Performance status is a notable variable within the context of this population, considering its influence on treatment algorithms and determining outcomes in patients with HCC.44 Further, it can help to assess liver disease-related morbidity and mortality, as has been shown by its impact in predicting 3-month post discharge mortality in patients with cirrhosis.45 Through the HEDS study, information on patients’ performance status is obtained longitudinally; this will enable the continued exploration of this lifestyle factor’s impact on outcomes related to HCC. Performance status as it relates to physical activity is another valuable area of study, especially pertinent in the realm of chronic disease prevention and treatment. Though the HEDS study exclusively follows a population affected by chronic liver disease, differences in performance status among patients within this cohort may be worth examining.

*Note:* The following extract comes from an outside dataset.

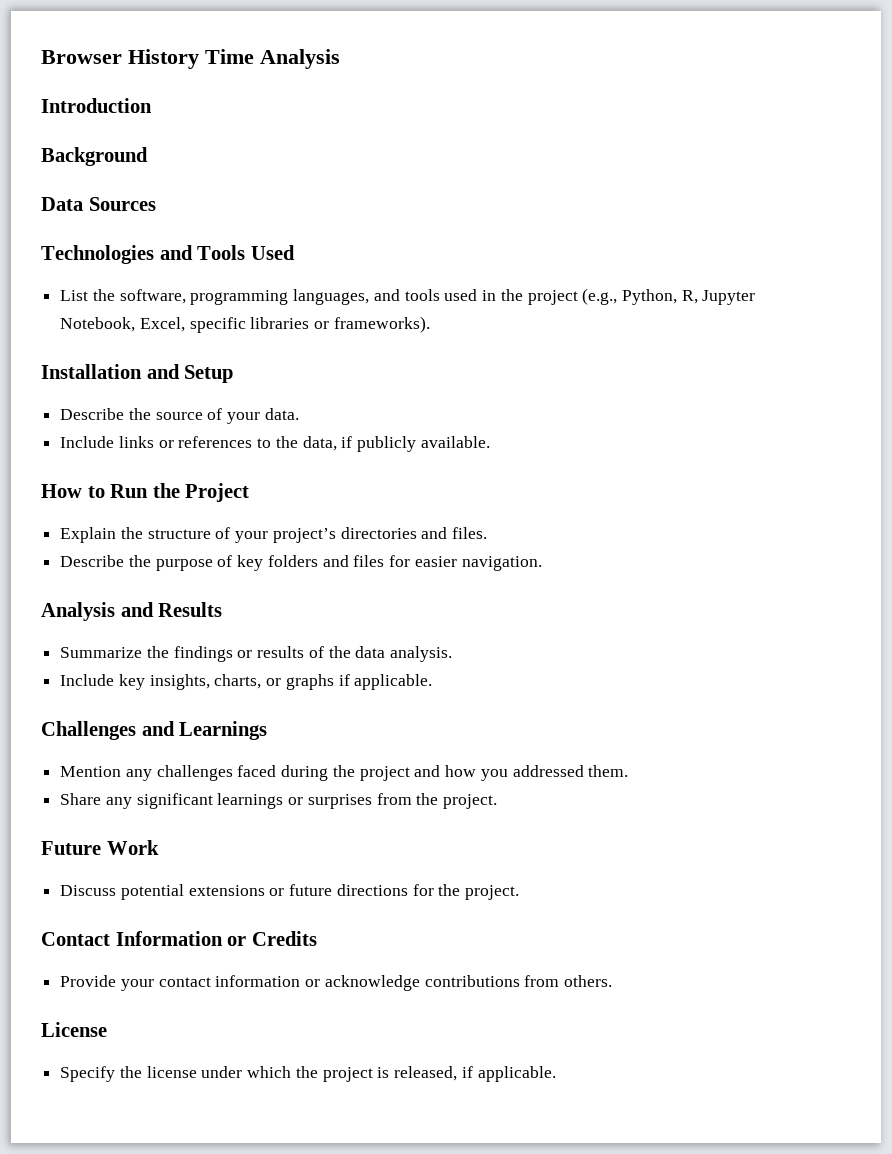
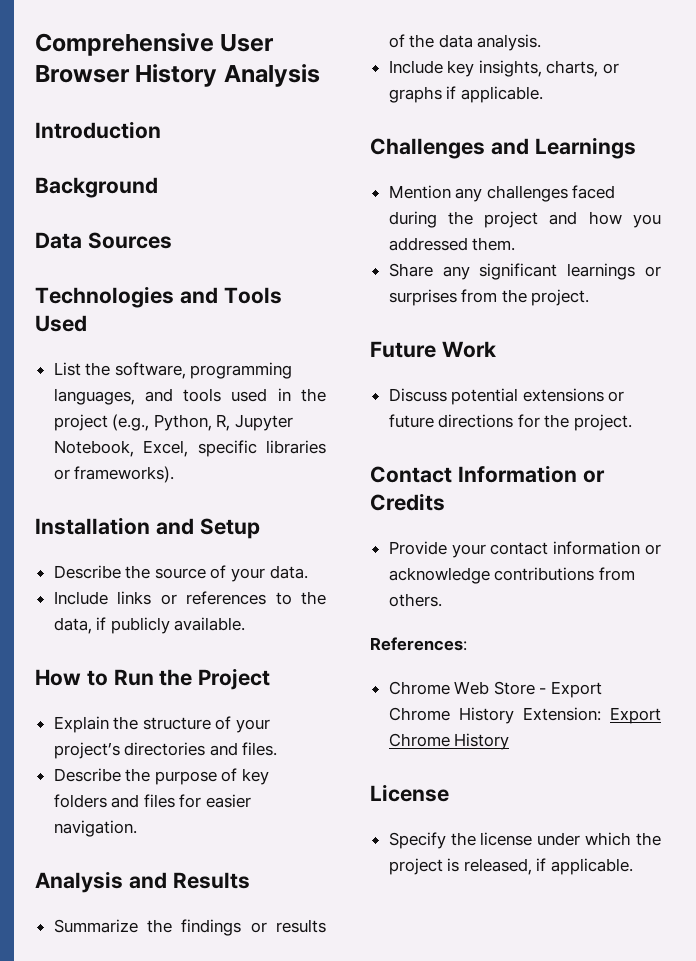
- Browser History Time Analysis
+ Comprehensive User Browser History Analysis
+ References:
+ Chrome Web Store - Export Chrome History Extension: Export Chrome History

Performance status has been shown to be an important prognostic factor in HCC.46 Therefore, the prognosis of patients with HCC can be comprehensively determined by hepatic function, performance status, and tumor burden in this study and can help in developing HCC risk-prediction models as had been done by others. 47, 48
In conclusion, through its vast and unique and national dataset and biorepository, the EDRN has established a heterogeneous and well-defined cohort of patients with cirrhosis, welcoming opportunities for assessing the performance of novel biomarkers and prospectively studying myriad variables associated with the development of HCC in the United States. This sample population will provide updated data for determining the present incidence rate, the categorization of high risk subgroups, and the characteristics and prognosis of patients with HCC. The HEDS study will provide valuable feedback on the performance of imaging, AFP, AFP-L3%, and DCP in the detection of preclinical HCC, and the cost-effectiveness of these surveillance strategies. Additionally, the HEDS cohort will provide a unique opportunity to prospectively validate the GALAD model in the early detection of HCC, and potentially improve upon it with the addition of novel biomarkers.
Acknowledgements
We appreciate the generous support from the National Cancer Institute. This publication was supported under Award Number U24CA086368. Its contents are solely the responsibility of the authors and do not necessarily represent the official views of the NIH.
Funding
This work was supported by the National Cancer Institute of the National Institutes of Health under Award Number U24CA086368.
Abbreviations
- AFP
Alpha-fetoprotein
- CT
Computed tomography imaging
- DAA
Direct-Acting Antiviral
- DCP
Des-carboxy Prothrombin
- DCP-V
Des-carboxy Prothrombin Validation (Vanguard) study
- EDRN
Early Detection Research Network
- HBV
Hepatitis B Virus
- HCC
Hepatocellular carcinoma
- HCV
Hepatitis C Virus
- HEDS
Hepatocellular carcinoma Early Detection Strategy
- MELD
Model for End- Stage Liver Disease
- MRI
Magnetic Resonance Imaging
- NAFLD
Non-alcoholic fatty liver disease
- NASH
Non-alcoholic steatohepatitis
- NCI
National Cancer Institute
- NIH
National Institutes of Health
- T2DM
Type 2 Diabetes Mellitus
- US
Ultrasound imaging
Footnotes
Declaration of Conflicting Interests
Neehar D. Parikh serves on the advisory board for Bayer and Eisai Co, Ltd., and as a consultant to Bristol-Myers Squibb and Exelixis, Inc. The other authors have no disclosures.